Paul came home from India for the holidays; unfortunately he had jet lag for the first five days and an upset stomach for most of his ‘visit’. He left for Mumbai a/k/a Bollywood this past Monday and I’ll be meeting up with him in Delhi in two weeks. Can you say “Freak Out?”
Anyhoo-ha, here are a few tidbits I’ve learned about India:
Apparently when you send your shirts out to be cleaned they come back as if you had just bought them. By this I mean that they put the cardboard piece in the collar and tissue paper in between the fold. They also tag each sock separately, not in pairs. I meant to take a picture to show you, but I didn’t.
You only drink water out of a bottle…that you’ve either purchased from a reputable store or have seen opened in front of you; and of course no ice. You rinse after brushing your teeth with said bottled water and you do not sing in the shower.
As a Westerner, you never eat raw food and don’t expect to get beef; cows are sacred there. In fact a lot of Indians are vegetarians. They do have Subway, KFC and McDonalds, but it is sometime more expensive to eat at one of these compared to a restaurant. And if you’re wondering if they have burgers at McDonald’s, they do. They’re called veggie burgers. They do have chicken nuggets and chicken roll-ups; and served with your fries there is Chatpata Spice Mix. I haven’t tried it yet; I just need to make a stop at my local Mickey Dees.
Now if you’re looking for an after dinner mint, don’t expect a few of those soft butter mints or even the hard Starlight candies because this is what you’ll get. Both have a definite licorice flavor to them.
Right hand vs. left hand.
For all you south paws out there this could be a challenge. In India you only eat with your right hand. You only offer someone something with your right hand and you except with your right hand. Why? Well, let me tell you that the majority of people in India do not use toilet paper. What do they use you wonder. Well it would be your left hand.

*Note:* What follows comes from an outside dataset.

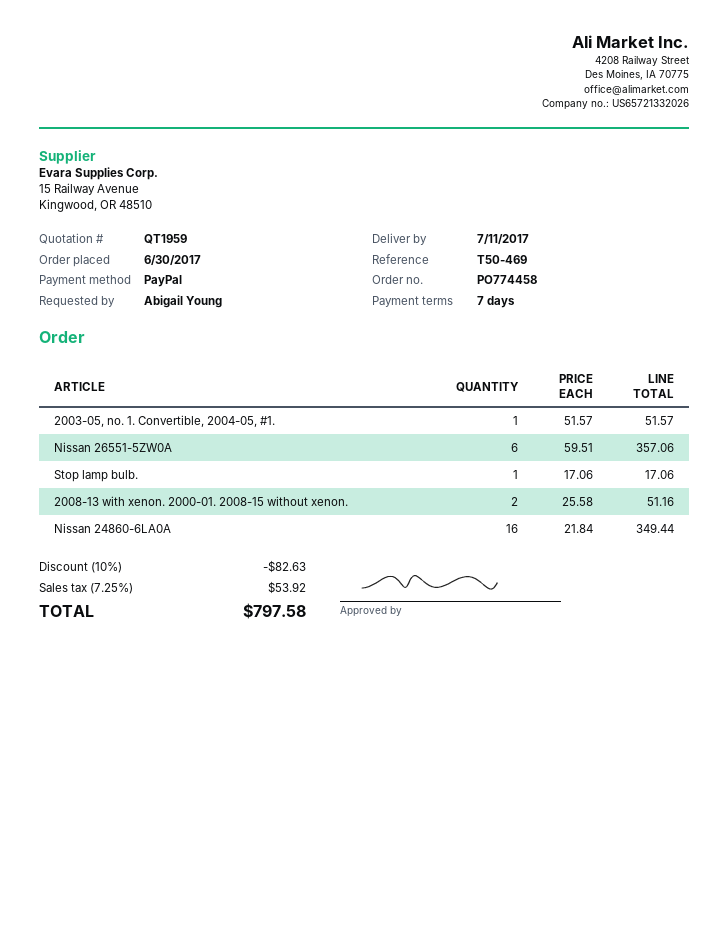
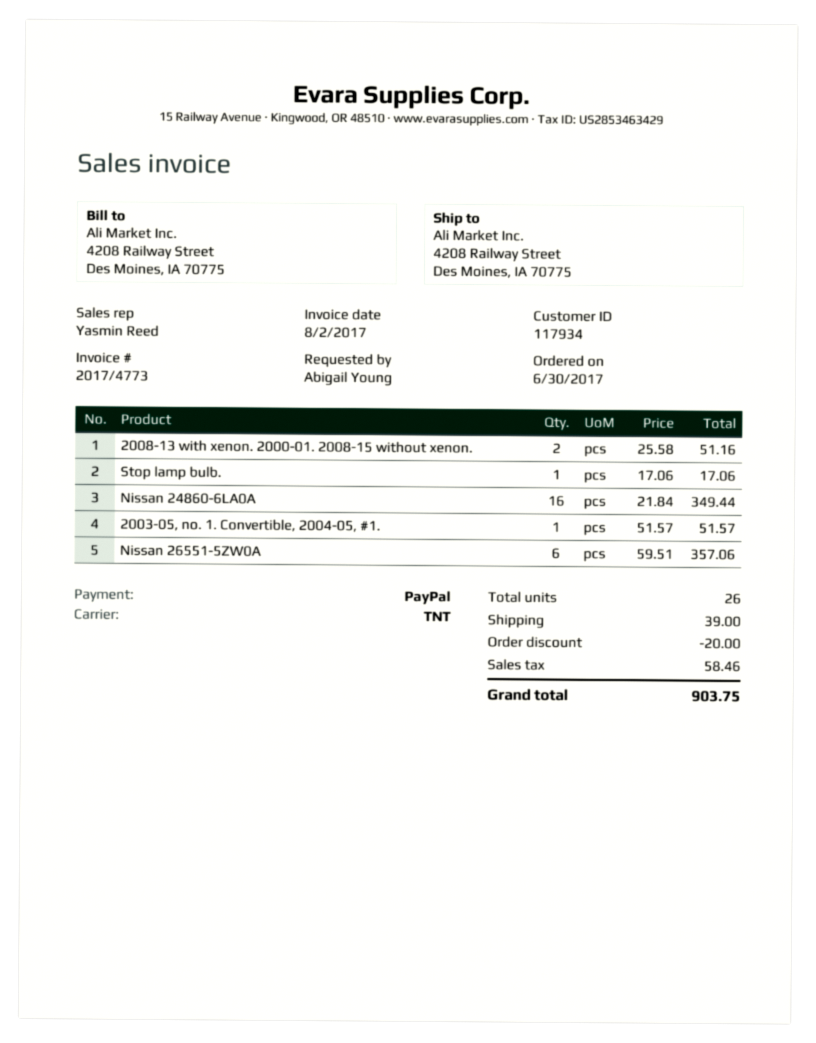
discount: 82.63 -> 20.00
shipping: none -> 39.00
tax: 53.92 -> 58.46
total: 797.58 -> 903.75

Paul had to bring his own toilet paper into the office; both the women’s and men’s bathroom had none. What they did have was a five gallon bucket of water next to the commode with a ladle. Oh, and only the women’s restroom had soap. Put on your Mr. Roger’s sweater and can we say, “E. coli?” Needless to say I’m packing a six pack (of Charmin) and a crap load of hand sanitizer when I go.